↓

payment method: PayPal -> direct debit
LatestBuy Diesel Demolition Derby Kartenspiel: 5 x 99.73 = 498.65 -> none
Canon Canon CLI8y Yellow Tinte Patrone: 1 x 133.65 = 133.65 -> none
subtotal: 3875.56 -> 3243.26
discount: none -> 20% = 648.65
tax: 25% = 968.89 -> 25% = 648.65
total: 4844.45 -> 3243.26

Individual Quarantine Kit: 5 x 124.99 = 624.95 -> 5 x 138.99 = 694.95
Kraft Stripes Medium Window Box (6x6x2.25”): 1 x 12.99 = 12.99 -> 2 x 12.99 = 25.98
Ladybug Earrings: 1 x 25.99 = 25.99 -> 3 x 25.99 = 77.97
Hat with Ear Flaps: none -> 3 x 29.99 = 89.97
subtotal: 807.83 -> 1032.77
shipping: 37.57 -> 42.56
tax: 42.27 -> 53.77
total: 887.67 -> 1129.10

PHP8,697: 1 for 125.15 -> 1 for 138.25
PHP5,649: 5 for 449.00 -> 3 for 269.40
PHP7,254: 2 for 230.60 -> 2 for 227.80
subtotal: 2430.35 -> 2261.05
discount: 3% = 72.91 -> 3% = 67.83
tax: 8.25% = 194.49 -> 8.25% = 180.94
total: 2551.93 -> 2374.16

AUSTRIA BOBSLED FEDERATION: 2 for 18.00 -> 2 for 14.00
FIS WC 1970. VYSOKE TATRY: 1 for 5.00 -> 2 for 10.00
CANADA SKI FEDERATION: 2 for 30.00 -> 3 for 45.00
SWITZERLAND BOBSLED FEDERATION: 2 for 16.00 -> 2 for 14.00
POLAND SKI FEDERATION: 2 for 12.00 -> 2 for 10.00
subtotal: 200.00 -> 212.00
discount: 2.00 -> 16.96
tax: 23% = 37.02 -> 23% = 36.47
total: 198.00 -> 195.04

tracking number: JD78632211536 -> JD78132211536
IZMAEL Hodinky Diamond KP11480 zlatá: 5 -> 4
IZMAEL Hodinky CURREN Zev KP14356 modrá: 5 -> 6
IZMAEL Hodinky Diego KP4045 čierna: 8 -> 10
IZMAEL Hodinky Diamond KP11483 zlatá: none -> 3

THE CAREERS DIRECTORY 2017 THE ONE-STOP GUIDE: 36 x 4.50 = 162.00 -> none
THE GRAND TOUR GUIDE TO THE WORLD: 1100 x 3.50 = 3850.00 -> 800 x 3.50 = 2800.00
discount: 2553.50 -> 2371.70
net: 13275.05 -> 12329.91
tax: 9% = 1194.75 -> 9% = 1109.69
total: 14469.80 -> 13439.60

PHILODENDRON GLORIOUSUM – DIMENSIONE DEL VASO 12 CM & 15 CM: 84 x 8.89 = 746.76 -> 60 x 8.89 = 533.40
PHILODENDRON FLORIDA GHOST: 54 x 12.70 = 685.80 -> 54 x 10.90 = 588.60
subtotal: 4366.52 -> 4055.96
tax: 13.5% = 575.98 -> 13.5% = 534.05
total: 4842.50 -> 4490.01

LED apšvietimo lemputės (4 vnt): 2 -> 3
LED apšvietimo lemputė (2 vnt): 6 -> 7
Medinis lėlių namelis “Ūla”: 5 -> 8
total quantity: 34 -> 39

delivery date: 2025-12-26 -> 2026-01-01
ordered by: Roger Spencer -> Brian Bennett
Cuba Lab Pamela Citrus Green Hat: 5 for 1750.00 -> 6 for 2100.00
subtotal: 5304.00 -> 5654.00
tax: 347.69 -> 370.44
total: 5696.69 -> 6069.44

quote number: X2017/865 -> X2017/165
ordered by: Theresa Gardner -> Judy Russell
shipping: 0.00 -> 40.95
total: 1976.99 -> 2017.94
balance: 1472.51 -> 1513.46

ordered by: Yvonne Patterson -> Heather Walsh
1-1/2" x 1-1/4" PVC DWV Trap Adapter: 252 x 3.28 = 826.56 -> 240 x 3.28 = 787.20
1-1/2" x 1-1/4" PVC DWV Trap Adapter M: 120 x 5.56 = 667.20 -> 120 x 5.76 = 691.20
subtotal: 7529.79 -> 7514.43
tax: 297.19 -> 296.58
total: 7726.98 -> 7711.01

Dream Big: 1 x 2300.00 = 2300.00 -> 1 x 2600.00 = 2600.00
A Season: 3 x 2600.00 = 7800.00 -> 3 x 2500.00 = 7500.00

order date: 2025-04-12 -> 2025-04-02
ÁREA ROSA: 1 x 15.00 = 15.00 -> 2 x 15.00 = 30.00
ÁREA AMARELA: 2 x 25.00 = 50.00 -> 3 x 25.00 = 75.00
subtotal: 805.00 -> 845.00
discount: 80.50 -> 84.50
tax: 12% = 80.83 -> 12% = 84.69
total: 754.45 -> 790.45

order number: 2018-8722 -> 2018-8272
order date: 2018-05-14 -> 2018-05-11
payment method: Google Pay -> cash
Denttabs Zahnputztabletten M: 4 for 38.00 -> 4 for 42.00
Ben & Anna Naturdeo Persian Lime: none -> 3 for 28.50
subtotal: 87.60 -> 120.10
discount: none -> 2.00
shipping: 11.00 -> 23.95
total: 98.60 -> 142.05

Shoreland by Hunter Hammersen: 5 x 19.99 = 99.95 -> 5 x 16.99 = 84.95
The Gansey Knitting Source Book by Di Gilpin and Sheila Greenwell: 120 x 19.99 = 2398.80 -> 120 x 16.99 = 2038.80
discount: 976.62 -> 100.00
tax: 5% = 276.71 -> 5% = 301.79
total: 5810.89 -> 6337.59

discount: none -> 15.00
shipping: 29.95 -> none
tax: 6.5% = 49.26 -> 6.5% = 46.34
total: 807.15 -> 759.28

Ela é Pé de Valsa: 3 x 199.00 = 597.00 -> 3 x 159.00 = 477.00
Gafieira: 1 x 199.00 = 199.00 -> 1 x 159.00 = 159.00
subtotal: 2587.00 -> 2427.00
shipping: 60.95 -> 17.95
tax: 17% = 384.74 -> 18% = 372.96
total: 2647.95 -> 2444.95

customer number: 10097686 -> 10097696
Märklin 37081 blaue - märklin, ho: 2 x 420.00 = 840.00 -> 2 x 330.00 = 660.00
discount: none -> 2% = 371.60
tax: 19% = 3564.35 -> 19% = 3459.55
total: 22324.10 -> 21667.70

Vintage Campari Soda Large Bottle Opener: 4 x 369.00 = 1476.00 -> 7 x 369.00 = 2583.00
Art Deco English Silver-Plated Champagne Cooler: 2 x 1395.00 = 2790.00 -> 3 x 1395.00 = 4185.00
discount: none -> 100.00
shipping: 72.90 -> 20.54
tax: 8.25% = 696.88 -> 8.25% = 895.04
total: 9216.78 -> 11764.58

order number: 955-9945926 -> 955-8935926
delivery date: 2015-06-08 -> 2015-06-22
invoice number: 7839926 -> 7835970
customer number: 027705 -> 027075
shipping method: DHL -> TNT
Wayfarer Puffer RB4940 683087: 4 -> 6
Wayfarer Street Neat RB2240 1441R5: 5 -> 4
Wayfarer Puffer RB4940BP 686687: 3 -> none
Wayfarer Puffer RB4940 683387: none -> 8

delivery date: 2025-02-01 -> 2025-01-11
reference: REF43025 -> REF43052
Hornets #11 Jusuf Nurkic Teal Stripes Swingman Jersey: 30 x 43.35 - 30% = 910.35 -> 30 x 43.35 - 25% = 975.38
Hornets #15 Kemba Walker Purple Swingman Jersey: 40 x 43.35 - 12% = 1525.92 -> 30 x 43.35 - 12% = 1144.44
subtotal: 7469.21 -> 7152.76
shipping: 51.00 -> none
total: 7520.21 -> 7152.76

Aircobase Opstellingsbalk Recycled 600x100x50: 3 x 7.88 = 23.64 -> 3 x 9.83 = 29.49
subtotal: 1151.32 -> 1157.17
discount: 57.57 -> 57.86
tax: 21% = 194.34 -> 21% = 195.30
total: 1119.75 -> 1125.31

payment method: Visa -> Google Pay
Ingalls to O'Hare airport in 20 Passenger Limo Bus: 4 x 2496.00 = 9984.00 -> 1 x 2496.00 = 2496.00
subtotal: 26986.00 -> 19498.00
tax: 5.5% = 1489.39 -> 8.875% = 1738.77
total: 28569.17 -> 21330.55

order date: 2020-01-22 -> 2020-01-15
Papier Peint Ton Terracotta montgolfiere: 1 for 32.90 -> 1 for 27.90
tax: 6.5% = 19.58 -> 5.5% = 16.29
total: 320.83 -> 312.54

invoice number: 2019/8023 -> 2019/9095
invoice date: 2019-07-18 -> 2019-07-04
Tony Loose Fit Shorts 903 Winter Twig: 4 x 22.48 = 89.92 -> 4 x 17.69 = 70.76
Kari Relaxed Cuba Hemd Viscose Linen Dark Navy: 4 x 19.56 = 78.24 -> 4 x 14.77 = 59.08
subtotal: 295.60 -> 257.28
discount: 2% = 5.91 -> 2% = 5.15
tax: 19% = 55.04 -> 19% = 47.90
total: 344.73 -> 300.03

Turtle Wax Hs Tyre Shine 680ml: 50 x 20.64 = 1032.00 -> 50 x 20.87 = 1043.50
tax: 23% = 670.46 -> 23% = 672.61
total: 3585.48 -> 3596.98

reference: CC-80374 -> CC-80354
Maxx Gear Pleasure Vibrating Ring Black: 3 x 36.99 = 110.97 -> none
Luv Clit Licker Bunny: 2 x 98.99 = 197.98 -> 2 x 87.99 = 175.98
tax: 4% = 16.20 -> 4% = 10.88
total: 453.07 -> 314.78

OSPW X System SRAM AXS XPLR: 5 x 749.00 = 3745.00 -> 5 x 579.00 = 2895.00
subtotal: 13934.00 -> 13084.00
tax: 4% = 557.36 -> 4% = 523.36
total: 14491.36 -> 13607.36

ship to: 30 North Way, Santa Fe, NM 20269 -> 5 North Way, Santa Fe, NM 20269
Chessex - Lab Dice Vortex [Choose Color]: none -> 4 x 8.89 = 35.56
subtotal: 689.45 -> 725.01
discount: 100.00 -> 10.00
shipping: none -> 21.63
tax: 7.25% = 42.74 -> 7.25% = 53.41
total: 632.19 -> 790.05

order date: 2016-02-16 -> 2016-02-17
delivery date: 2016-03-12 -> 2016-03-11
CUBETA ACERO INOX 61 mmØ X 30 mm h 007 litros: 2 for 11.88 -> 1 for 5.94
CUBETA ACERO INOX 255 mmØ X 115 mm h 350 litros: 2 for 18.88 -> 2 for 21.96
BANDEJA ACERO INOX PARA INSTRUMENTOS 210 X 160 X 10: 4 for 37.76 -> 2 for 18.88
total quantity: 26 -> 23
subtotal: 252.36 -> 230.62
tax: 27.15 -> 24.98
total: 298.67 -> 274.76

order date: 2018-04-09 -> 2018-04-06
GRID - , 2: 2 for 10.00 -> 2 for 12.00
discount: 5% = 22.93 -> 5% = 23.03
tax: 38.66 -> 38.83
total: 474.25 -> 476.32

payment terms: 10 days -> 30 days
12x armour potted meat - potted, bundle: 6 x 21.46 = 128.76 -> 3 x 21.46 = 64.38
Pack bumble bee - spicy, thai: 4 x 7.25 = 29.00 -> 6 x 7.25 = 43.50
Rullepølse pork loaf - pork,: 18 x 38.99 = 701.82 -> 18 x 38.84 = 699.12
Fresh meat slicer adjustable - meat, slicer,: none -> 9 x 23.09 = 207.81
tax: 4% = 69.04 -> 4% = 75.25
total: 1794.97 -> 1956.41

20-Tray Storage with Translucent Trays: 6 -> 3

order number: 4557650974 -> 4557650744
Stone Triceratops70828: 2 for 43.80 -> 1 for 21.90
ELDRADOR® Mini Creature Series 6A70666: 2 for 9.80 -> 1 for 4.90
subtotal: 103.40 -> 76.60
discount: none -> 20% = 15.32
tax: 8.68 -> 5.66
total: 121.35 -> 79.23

↑

*Work to be completed:* Would you copy out exactly the lines above that start at the one containing "discount: 5% = 22.93 -> 5% = 23.03" and end at the one containing "total: 1794.97 -> 1956.41", inclusive?

*Result of the exercise:*
discount: 5% = 22.93 -> 5% = 23.03
tax: 38.66 -> 38.83
total: 474.25 -> 476.32

payment terms: 10 days -> 30 days
12x armour potted meat - potted, bundle: 6 x 21.46 = 128.76 -> 3 x 21.46 = 64.38
Pack bumble bee - spicy, thai: 4 x 7.25 = 29.00 -> 6 x 7.25 = 43.50
Rullepølse pork loaf - pork,: 18 x 38.99 = 701.82 -> 18 x 38.84 = 699.12
Fresh meat slicer adjustable - meat, slicer,: none -> 9 x 23.09 = 207.81
tax: 4% = 69.04 -> 4% = 75.25
total: 1794.97 -> 1956.41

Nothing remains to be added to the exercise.